- **YOUR TASK**
Where a picture appears, leave it out, and print the rest of the records as they are.

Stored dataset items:
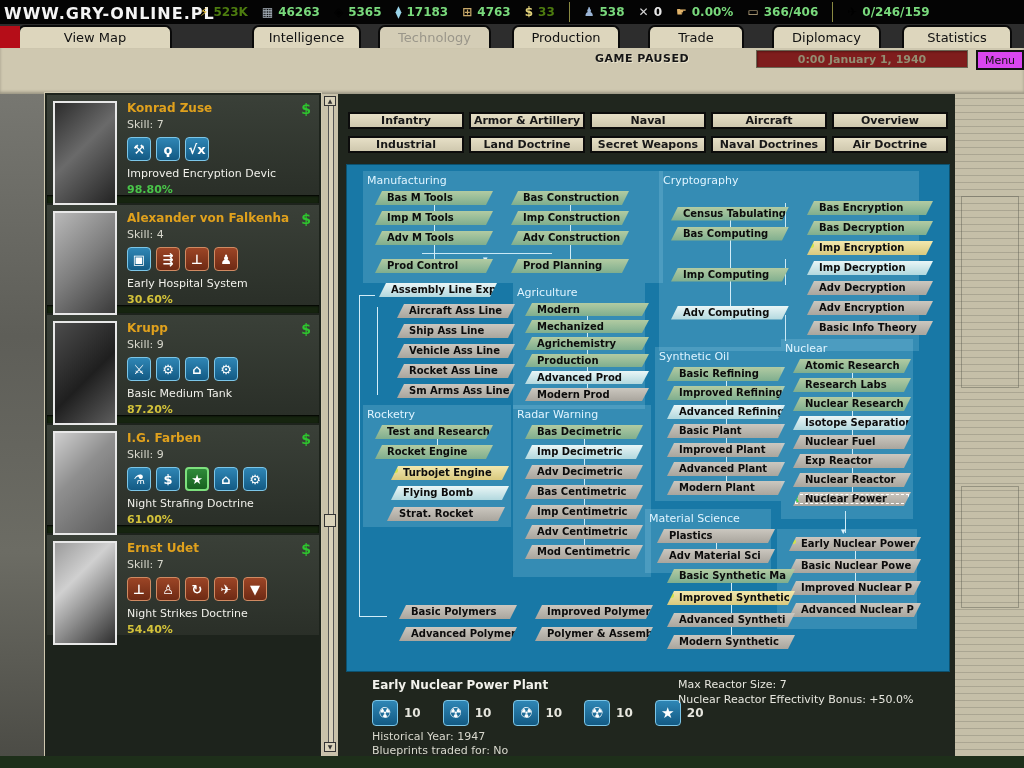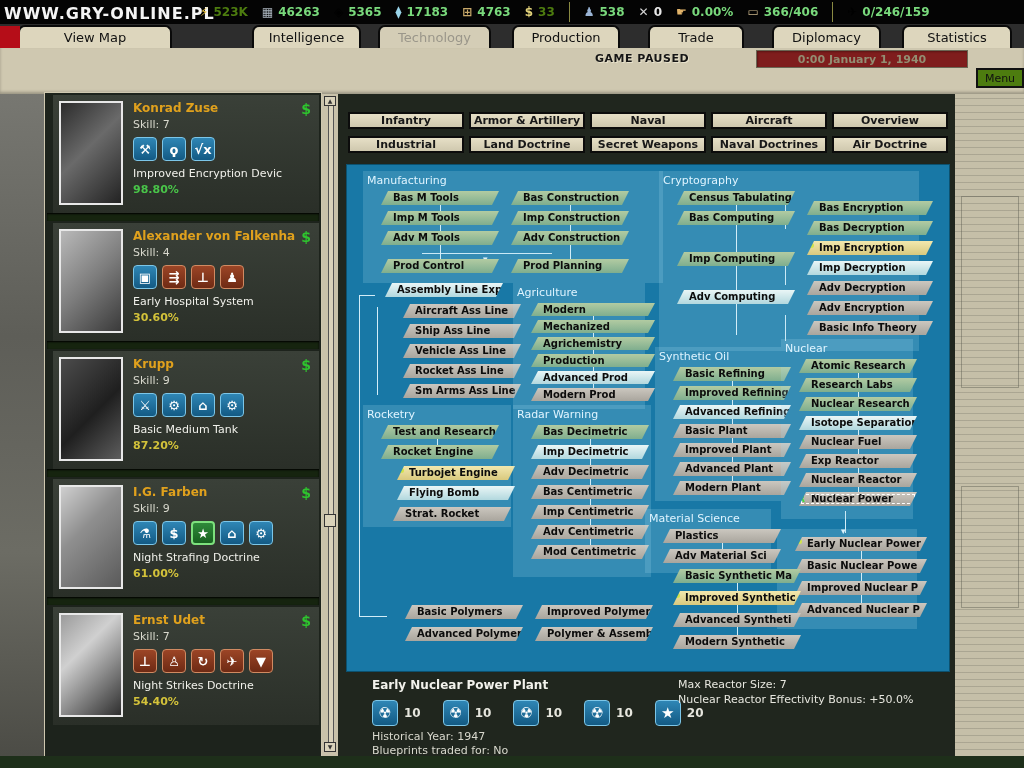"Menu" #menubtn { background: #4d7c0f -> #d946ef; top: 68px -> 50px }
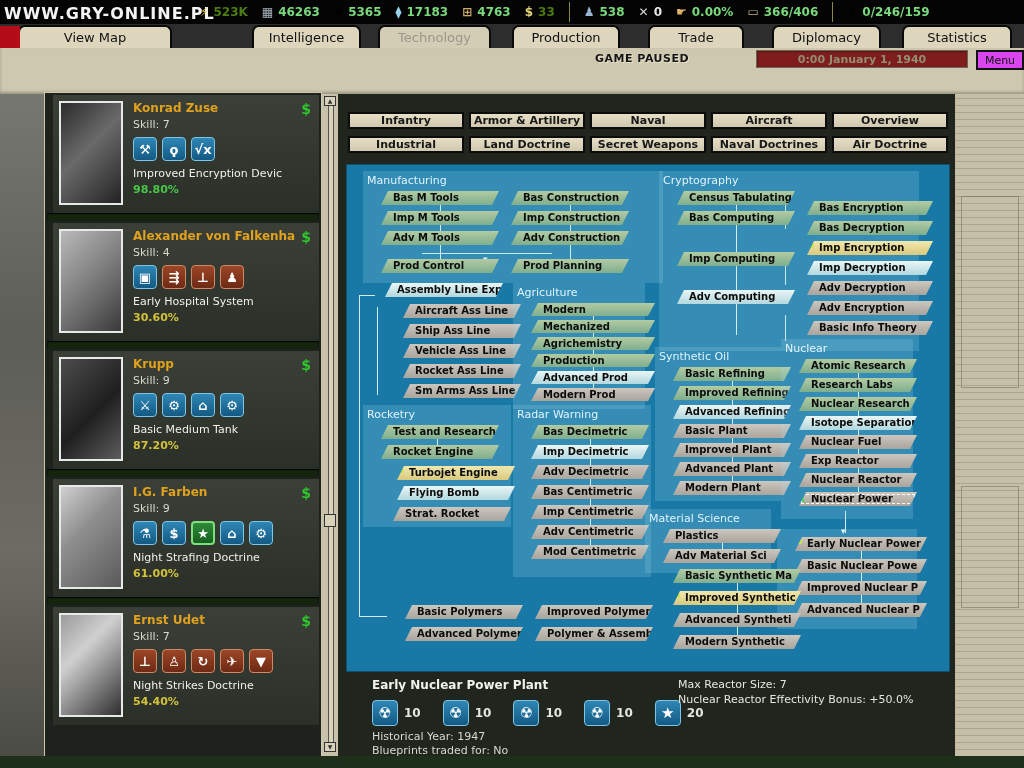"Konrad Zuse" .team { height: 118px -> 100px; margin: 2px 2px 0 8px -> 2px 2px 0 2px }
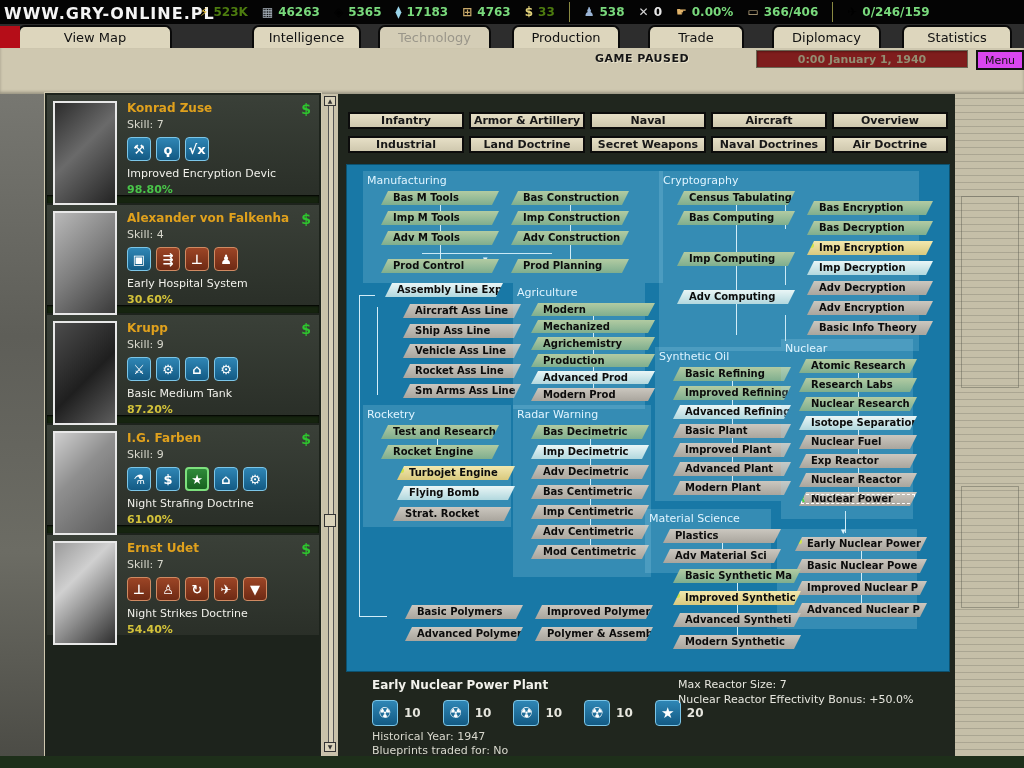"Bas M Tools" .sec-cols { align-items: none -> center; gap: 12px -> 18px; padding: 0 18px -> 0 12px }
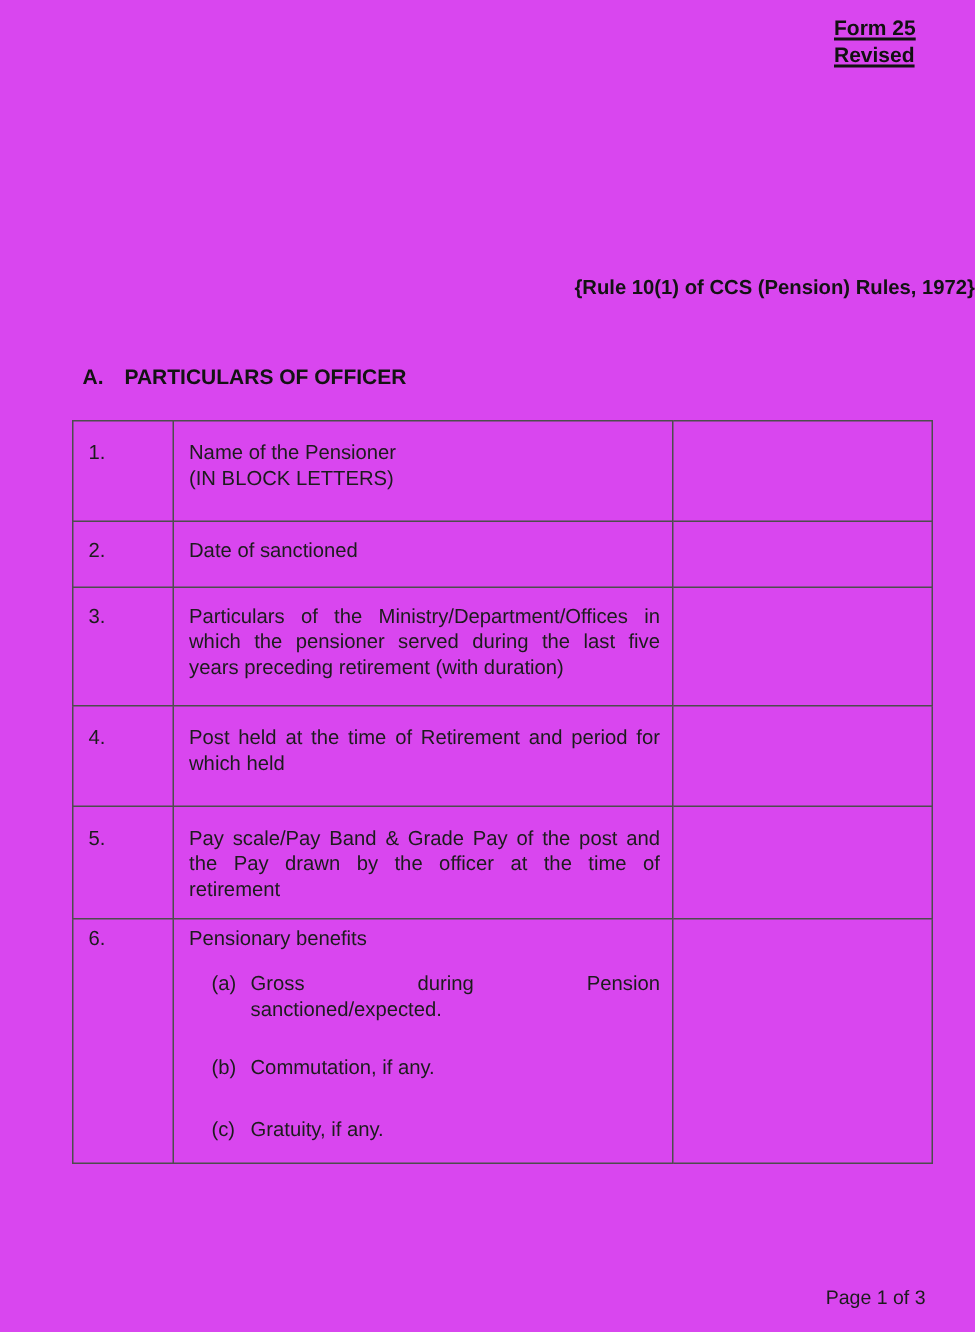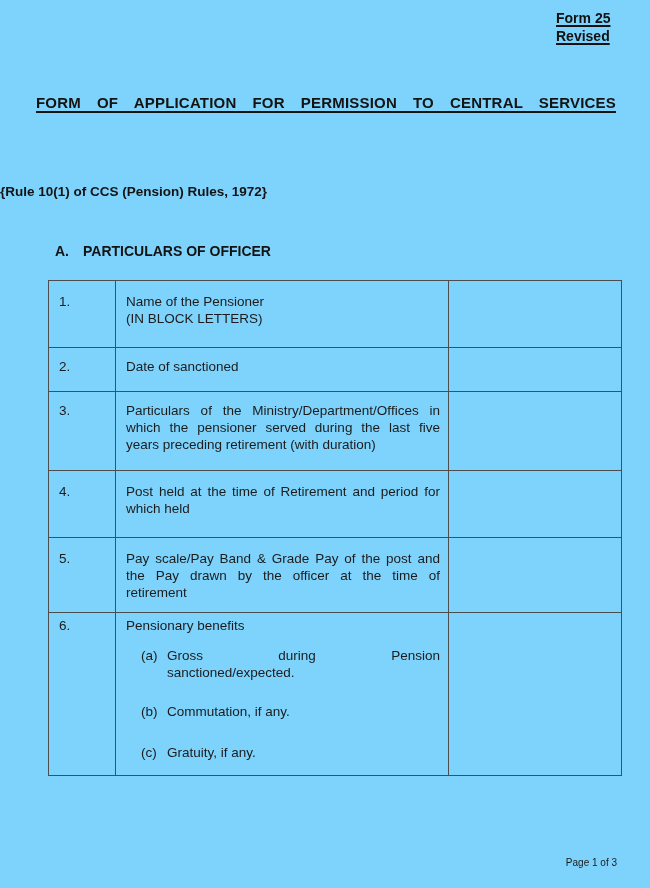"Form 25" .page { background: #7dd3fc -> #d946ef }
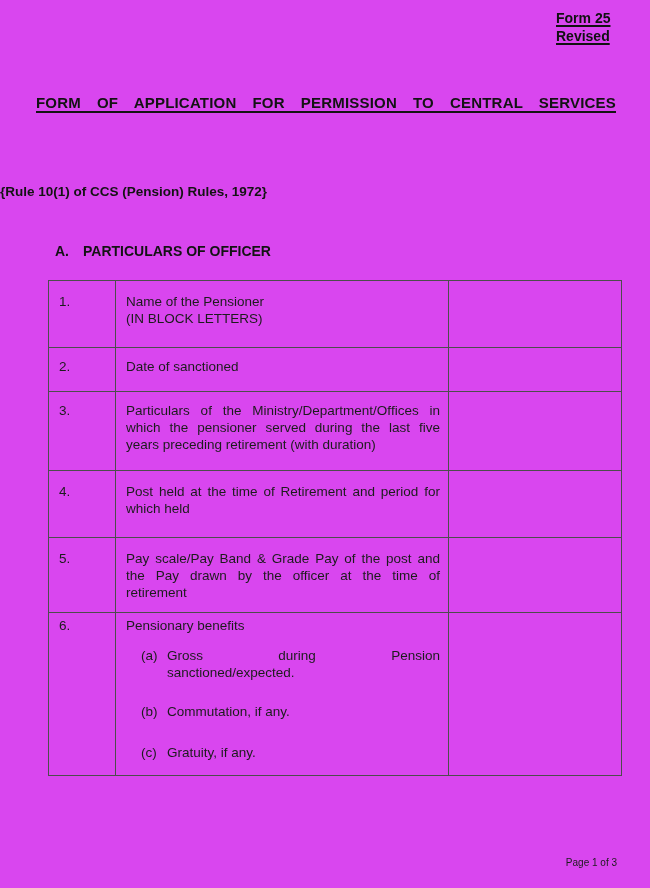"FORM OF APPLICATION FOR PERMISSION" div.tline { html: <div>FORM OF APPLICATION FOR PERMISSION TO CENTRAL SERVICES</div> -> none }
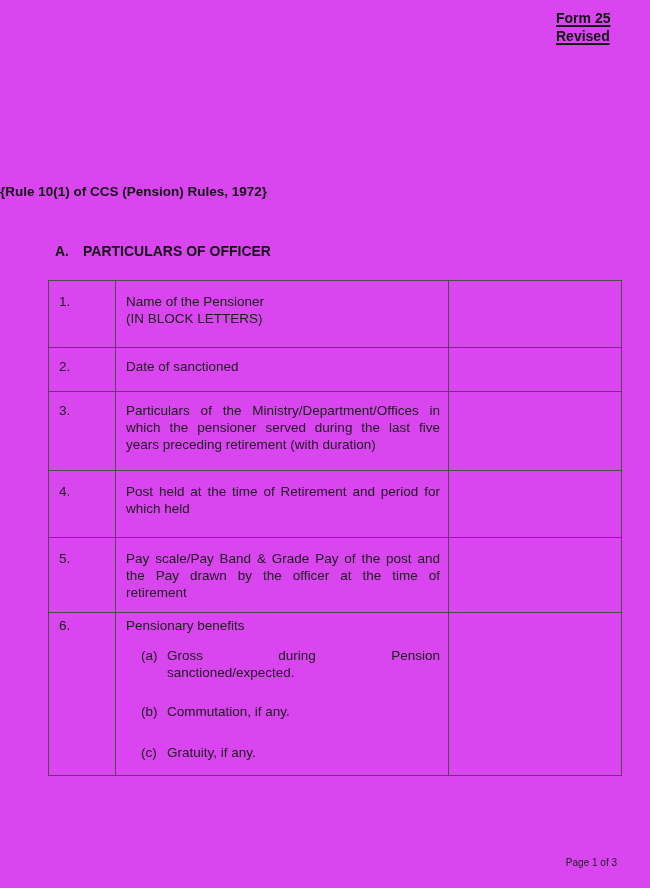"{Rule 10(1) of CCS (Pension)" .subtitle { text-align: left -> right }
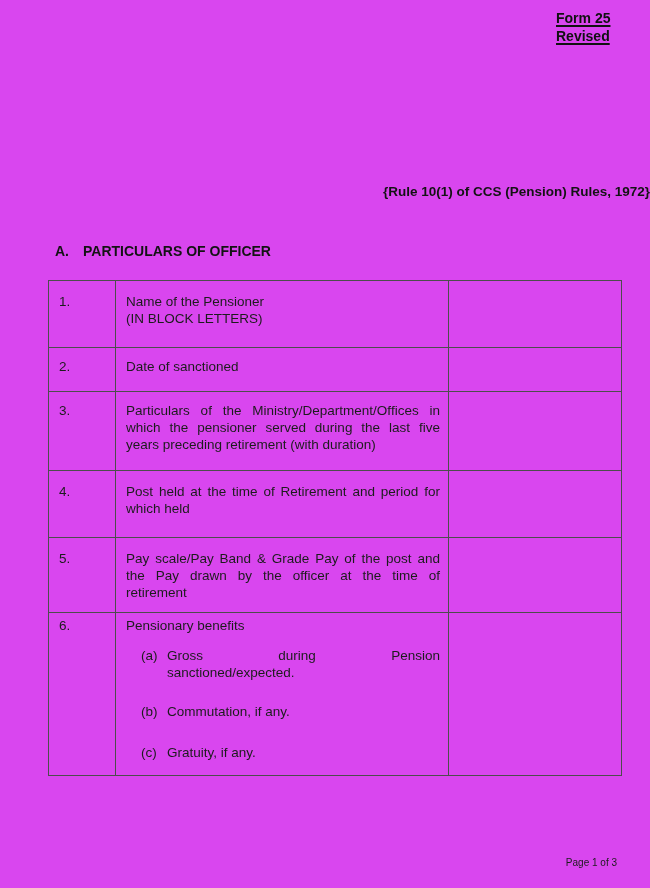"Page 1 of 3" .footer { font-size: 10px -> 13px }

- **EXPECTED OUTPUT**
"Menu" #menubtn { background: #4d7c0f -> #d946ef; top: 68px -> 50px }
"Konrad Zuse" .team { height: 118px -> 100px; margin: 2px 2px 0 8px -> 2px 2px 0 2px }
"Bas M Tools" .sec-cols { align-items: none -> center; gap: 12px -> 18px; padding: 0 18px -> 0 12px }
"Form 25" .page { background: #7dd3fc -> #d946ef }
"FORM OF APPLICATION FOR PERMISSION" div.tline { html: <div>FORM OF APPLICATION FOR PERMISSION TO CENTRAL SERVICES</div> -> none }
"{Rule 10(1) of CCS (Pension)" .subtitle { text-align: left -> right }
"Page 1 of 3" .footer { font-size: 10px -> 13px }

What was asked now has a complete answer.